Turn on the firewall:
sudo ufw enable
Verify that the firewall is running by issuing the "status" command again:
sudo ufw status verbose
Ask your neighbour to use nmap to scan your computer's ports. What has changed and why? Allow port 80
sudo ufw allow 80/tcp
Get your neighbour to nmap your computer again. What can they see? Can they still access your webserver? What has changed?
SSH
SSH is a program that allows you to get command-line access to machines on the Internet. A username and password are required to access another machine. See if you can log into your neighbour's machine via ssh with:
ssh [ipaddressofneighbor_but_omitt_square_brackets]
If this does not work, could it be a firewall problem? Can you selectively open the port required for ssh?
Create a new user
Look at the contents of:
less /etc/passwd
Look through the entire file and think about what you are looking at. Then add a new user with:
sudo adduser [enter_a_new_username_but_omit_the_square_brackets]
You will need to set a password for that user. Look at the contents of:
less /etc/passwd
What has changed?
SSH revisited
By default if you just:
ssh [ipaddressofneighbor_but_omitt_square_brackets]

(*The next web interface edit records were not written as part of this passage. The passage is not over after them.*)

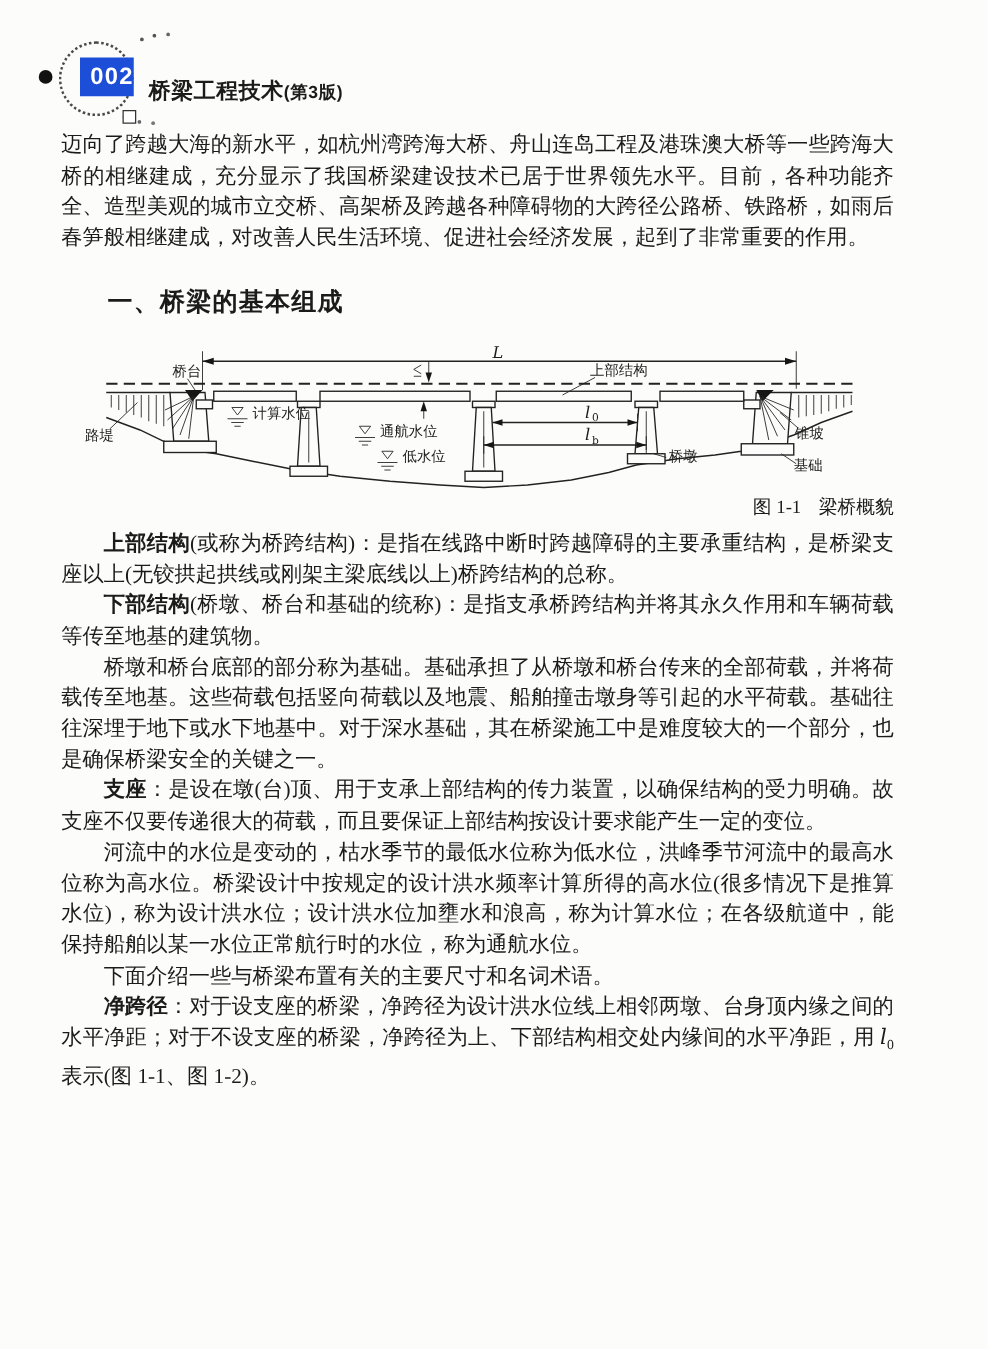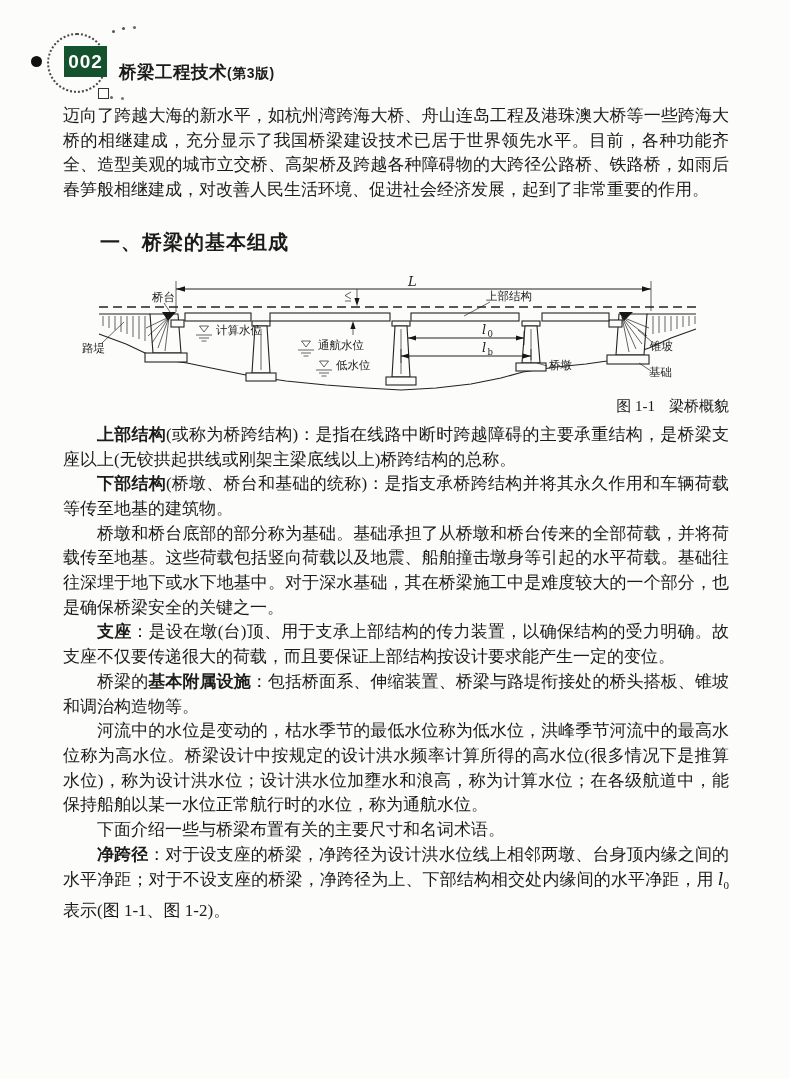"002" .page-num { background: #14532d -> #1d4ed8; text-align: center -> right }
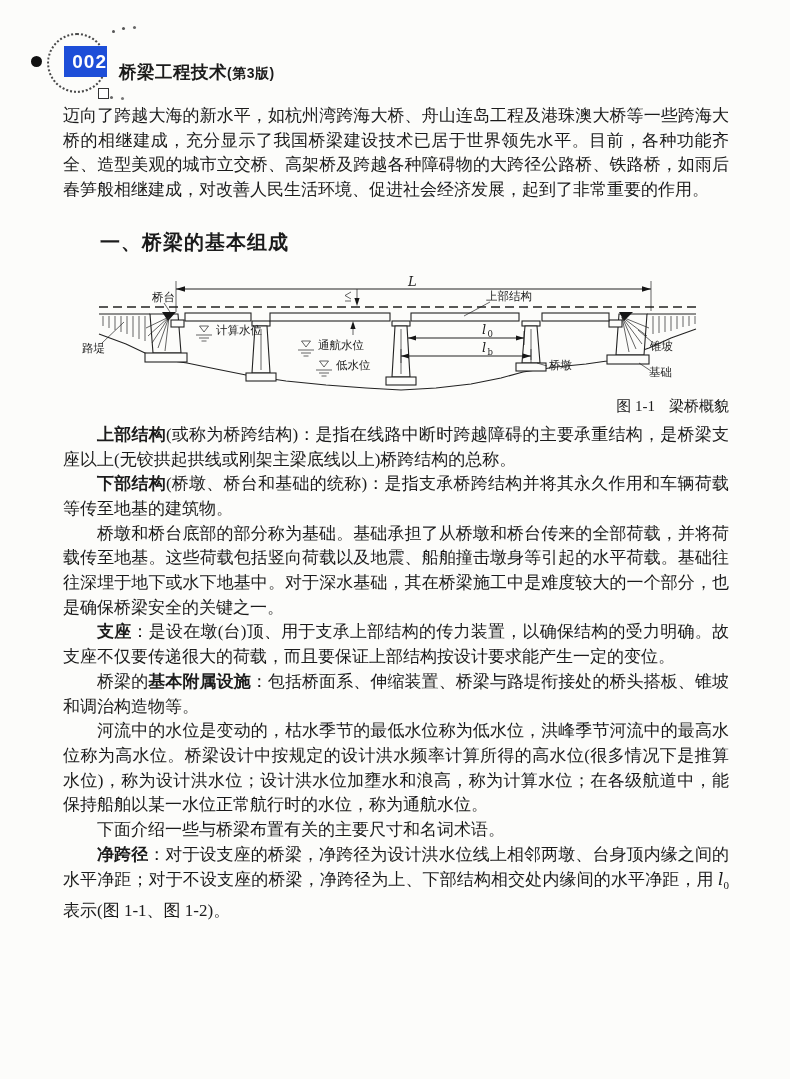"迈向了跨越大海的新水平，如杭州湾跨海大桥、舟山连岛工程及港珠澳大桥等一些跨海大桥" .content { left: 63px -> 49px }
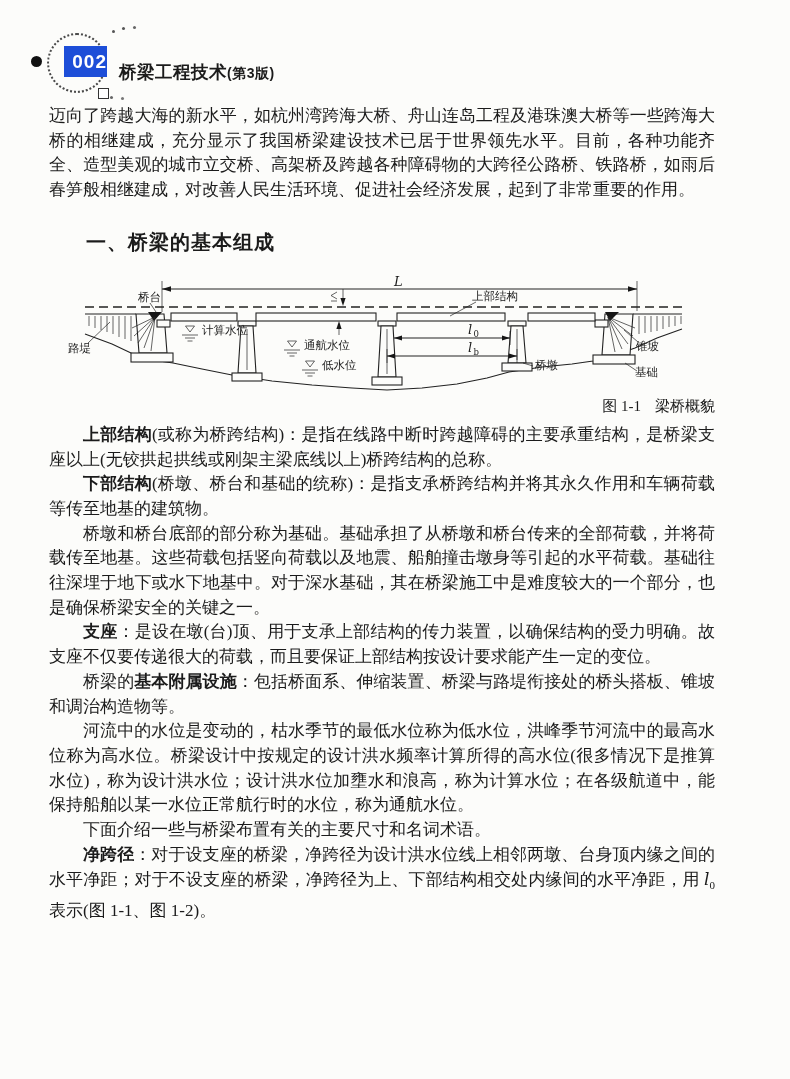"桥梁的基本附属设施：包括桥面系、伸缩装置、桥梁与路堤衔接处的桥头搭板、锥坡和调治" p { html: <p><span>桥梁的</span><b>基本附属设施</b><span>：包括桥面系、伸缩装置、桥梁与路堤衔接处的桥头搭板、锥坡和调治构造物等。</span></p> -> none }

Then you will ssh using the username of the system that you are sitting on. Ask your neighbour for the username and password of their newly created user. To send a different username, try:
ssh [username_no_brackets]@ipaddressofneighbor_but_omitt_square_brackets]
See if you can login as their new user.
Dealing with compressed archives
You will be familiar with compressing files in your regular operating system. In Linux, it is also easy to do this via the GUI but on a server, we will need to do this via the command line.
Obtain the following 3 books; these are public domain books so this is completely free and legal:
- https://www.gutenberg.org/files/76/76-0.txt
- https://www.gutenberg.org/files/36/36-0.txt
- http://www.gutenberg.org/files/12/12-0.txt
You can download them by right-clicking and doing "save as". Alternatively, you can:
wget https://www.gutenberg.org/files/76/76-0.txt wget file2 wget you get the idea ;)
Then, we want to create a Tar archive from the 3 files:
Create a directory called Books
mkdir books
Then use the mv command to move the three books into the directory. I will leave you to do the move task on your own.
After this type:
tar cf books.tar books
You can now bzip this with
bzip2 books.tar
If you now do a:
ls -la
You should see books.tar.bz2 - compare the filesize of books.tar.bz2 with the sum of the three individual files. What sort of compression ratio did you observe?
If you wanted to you could decompress with:
bunzip2 books.tar.bz2 tar -xvf books.tar
If you finish this section wondering why compressing many files in Linux is important then consider how you might best physically move a large number of files on or off an Internet server.
Extension Tasks
Challenge 1
Can you ssh into your neighbour's machine? Once you have logged into your neighbour's machine, see if you can create a text file on their desktop saying Hi_[neighborsname]
Challenge 2
Try launching gedit while ssh'ed into your neighbour's machine. Was it successful? Why?
Challenge 3
scp or secure copy works similarly to the cp command that we used last week. The format is:
scp [source] [destination]
The difference between scp and cp is that scp is designed to be used over a network. It can copy a file or a set of files between any two Internet-connected Unix systems in the world.
See if you can use scp to securely copy a file between you and your neighbours PC. If you are stuck, see:
man scp
Once you have worked out how to copy a single file between machines, see if you can copy all the files in a directory to a foreign machine. Try:
scp [localpath] [ip]:/[path]
When you provide a path starting with a / this means that it is an absolute path. In this case, you would specify the entire directory structure.
Challenge 4
Download the top ten books from Gutenberg in UTF format. https://www.gutenberg.org/browse/scores/top
Compress them using the techniques in this lab and then scp them to your lab partner.